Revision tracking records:
######

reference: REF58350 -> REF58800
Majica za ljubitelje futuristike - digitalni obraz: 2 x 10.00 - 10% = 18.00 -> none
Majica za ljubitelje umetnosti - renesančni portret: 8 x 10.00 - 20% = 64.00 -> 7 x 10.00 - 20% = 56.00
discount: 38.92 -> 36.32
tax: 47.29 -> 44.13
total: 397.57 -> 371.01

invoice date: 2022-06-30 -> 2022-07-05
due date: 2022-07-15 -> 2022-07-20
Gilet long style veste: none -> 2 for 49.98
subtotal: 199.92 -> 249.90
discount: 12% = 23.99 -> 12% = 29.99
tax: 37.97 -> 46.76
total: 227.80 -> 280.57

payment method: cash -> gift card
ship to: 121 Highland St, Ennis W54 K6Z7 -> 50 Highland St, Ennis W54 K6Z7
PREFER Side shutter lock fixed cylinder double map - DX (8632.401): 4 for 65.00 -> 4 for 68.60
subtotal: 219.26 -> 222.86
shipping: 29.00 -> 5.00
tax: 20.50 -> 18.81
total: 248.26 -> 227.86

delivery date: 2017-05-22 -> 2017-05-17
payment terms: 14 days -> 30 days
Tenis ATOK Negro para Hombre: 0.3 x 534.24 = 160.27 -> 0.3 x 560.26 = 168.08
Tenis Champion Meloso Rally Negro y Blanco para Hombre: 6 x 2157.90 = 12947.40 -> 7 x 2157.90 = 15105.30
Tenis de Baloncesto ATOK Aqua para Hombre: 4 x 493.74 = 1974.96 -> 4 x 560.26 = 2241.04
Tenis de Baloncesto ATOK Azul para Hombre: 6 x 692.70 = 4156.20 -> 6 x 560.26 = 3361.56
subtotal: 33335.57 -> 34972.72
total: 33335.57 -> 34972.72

######

WHAT YOU NEED TO DO: Would you return, unchanged, the lines from the one containing "payment method: cash -> gift card" through the end of the entries?

SOLUTION TO THIS EXERCISE:
payment method: cash -> gift card
ship to: 121 Highland St, Ennis W54 K6Z7 -> 50 Highland St, Ennis W54 K6Z7
PREFER Side shutter lock fixed cylinder double map - DX (8632.401): 4 for 65.00 -> 4 for 68.60
subtotal: 219.26 -> 222.86
shipping: 29.00 -> 5.00
tax: 20.50 -> 18.81
total: 248.26 -> 227.86

delivery date: 2017-05-22 -> 2017-05-17
payment terms: 14 days -> 30 days
Tenis ATOK Negro para Hombre: 0.3 x 534.24 = 160.27 -> 0.3 x 560.26 = 168.08
Tenis Champion Meloso Rally Negro y Blanco para Hombre: 6 x 2157.90 = 12947.40 -> 7 x 2157.90 = 15105.30
Tenis de Baloncesto ATOK Aqua para Hombre: 4 x 493.74 = 1974.96 -> 4 x 560.26 = 2241.04
Tenis de Baloncesto ATOK Azul para Hombre: 6 x 692.70 = 4156.20 -> 6 x 560.26 = 3361.56
subtotal: 33335.57 -> 34972.72
total: 33335.57 -> 34972.72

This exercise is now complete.